From the entries below, please output exactly the lines starting at the one containing "(327, 511) none" and ending at the one containing "[677,357,721,371] the toy -> (62, 390) none", both included.

Data for processing →

● ● ● ● ● ● ●

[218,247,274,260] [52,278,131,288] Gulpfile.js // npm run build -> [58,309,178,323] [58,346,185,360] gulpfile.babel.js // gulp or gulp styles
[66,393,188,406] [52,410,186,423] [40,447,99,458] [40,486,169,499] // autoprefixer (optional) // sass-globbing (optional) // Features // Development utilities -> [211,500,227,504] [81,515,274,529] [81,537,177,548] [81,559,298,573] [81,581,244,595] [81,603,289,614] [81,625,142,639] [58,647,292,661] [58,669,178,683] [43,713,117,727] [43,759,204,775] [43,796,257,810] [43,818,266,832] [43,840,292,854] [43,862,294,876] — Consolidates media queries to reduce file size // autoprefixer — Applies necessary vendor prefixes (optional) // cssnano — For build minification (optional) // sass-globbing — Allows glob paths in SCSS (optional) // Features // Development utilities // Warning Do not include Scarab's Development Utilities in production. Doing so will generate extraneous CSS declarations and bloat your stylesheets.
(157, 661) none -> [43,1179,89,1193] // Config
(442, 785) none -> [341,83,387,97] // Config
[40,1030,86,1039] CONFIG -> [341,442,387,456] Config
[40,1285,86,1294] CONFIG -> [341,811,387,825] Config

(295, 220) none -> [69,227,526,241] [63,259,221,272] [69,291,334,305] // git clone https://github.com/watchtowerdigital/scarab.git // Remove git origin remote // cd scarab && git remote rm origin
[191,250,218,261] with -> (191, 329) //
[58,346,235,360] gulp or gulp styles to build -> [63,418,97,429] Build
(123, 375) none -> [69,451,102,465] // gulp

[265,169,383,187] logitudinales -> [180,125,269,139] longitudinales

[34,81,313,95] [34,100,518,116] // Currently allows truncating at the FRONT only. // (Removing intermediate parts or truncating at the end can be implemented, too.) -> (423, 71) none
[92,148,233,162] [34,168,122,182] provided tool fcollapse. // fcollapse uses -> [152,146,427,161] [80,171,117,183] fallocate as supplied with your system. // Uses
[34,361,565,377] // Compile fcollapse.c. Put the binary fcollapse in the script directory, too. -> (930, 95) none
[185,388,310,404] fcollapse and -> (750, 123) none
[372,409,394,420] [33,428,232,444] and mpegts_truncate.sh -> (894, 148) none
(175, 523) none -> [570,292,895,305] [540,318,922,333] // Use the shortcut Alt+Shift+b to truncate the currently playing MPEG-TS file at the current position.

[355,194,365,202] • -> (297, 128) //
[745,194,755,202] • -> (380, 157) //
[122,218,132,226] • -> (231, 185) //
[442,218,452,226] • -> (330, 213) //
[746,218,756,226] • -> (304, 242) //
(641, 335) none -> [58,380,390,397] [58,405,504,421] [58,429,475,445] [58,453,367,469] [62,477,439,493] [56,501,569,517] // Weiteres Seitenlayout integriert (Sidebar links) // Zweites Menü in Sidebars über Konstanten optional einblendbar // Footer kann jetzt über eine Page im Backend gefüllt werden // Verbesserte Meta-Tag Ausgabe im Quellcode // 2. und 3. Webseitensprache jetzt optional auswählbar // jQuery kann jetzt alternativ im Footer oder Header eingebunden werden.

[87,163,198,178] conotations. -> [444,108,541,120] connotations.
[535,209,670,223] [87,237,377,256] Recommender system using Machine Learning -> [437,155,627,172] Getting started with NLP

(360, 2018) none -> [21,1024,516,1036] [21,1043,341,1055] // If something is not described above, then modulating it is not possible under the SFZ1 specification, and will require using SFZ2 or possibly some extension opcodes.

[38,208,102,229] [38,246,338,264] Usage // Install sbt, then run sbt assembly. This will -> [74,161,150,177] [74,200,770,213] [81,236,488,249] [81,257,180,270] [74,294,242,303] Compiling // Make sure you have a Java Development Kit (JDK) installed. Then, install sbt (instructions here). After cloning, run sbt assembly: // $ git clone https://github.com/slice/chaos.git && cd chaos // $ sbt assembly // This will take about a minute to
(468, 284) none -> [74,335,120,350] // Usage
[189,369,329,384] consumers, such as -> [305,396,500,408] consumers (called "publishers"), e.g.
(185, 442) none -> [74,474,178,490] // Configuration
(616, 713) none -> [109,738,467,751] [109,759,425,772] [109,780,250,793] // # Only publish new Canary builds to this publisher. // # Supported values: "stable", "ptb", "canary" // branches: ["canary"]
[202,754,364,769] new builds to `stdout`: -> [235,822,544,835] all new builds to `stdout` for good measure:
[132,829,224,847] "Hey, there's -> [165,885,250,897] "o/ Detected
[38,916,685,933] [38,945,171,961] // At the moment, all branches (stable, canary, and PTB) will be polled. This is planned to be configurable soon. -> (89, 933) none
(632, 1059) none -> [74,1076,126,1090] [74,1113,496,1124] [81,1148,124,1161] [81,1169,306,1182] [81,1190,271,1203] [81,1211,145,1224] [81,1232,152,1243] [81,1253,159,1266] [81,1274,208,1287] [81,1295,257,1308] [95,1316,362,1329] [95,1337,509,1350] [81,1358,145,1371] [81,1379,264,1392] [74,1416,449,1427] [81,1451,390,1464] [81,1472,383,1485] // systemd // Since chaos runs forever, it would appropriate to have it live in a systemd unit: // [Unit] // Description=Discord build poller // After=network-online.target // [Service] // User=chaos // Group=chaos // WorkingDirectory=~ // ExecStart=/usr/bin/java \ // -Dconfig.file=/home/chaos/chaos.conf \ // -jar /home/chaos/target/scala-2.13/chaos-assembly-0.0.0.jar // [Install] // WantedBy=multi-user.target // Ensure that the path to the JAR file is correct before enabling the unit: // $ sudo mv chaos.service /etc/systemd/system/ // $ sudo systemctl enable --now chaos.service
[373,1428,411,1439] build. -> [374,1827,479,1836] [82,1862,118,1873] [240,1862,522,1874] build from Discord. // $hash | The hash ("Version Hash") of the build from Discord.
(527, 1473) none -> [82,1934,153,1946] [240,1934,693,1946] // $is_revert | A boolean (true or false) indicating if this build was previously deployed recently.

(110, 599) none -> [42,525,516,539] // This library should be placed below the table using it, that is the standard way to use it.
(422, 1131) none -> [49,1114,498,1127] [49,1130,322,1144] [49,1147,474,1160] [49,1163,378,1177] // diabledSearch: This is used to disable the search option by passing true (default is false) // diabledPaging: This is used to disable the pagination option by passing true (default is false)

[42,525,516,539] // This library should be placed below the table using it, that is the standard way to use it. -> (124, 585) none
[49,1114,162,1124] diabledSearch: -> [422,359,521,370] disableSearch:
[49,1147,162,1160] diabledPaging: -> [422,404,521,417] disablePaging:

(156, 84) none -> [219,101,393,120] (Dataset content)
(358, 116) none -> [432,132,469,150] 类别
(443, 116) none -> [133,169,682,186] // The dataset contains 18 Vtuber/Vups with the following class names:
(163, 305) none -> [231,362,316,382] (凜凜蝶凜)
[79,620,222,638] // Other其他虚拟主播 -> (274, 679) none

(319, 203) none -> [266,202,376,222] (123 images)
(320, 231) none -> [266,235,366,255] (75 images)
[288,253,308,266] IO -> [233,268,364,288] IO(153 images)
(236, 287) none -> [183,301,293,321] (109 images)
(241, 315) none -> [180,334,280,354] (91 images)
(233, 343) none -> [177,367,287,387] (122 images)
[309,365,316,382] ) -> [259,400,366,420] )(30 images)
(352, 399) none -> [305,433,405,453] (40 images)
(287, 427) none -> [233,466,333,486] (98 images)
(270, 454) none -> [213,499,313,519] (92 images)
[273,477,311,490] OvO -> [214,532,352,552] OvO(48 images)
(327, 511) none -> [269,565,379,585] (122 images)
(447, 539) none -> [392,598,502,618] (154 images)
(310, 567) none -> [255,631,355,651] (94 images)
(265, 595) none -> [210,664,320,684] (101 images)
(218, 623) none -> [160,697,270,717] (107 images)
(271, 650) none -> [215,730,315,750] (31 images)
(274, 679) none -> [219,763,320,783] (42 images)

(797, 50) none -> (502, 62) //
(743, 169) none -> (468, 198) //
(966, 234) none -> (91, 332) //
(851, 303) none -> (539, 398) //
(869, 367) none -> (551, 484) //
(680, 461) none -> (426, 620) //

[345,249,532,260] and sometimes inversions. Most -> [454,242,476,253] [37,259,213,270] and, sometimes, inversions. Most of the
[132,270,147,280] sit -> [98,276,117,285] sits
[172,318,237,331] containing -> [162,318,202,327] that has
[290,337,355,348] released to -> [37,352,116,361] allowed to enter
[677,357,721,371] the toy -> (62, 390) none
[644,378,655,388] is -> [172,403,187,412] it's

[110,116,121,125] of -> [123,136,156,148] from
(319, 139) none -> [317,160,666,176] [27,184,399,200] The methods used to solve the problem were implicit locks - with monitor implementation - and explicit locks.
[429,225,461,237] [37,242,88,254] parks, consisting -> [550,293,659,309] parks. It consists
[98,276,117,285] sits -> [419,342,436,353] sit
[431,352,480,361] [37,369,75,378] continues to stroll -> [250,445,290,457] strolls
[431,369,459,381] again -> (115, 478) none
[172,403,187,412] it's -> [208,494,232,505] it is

● ● ● ● ● ● ●

Response to this task →
(327, 511) none -> [269,565,379,585] (122 images)
(447, 539) none -> [392,598,502,618] (154 images)
(310, 567) none -> [255,631,355,651] (94 images)
(265, 595) none -> [210,664,320,684] (101 images)
(218, 623) none -> [160,697,270,717] (107 images)
(271, 650) none -> [215,730,315,750] (31 images)
(274, 679) none -> [219,763,320,783] (42 images)

(797, 50) none -> (502, 62) //
(743, 169) none -> (468, 198) //
(966, 234) none -> (91, 332) //
(851, 303) none -> (539, 398) //
(869, 367) none -> (551, 484) //
(680, 461) none -> (426, 620) //

[345,249,532,260] and sometimes inversions. Most -> [454,242,476,253] [37,259,213,270] and, sometimes, inversions. Most of the
[132,270,147,280] sit -> [98,276,117,285] sits
[172,318,237,331] containing -> [162,318,202,327] that has
[290,337,355,348] released to -> [37,352,116,361] allowed to enter
[677,357,721,371] the toy -> (62, 390) none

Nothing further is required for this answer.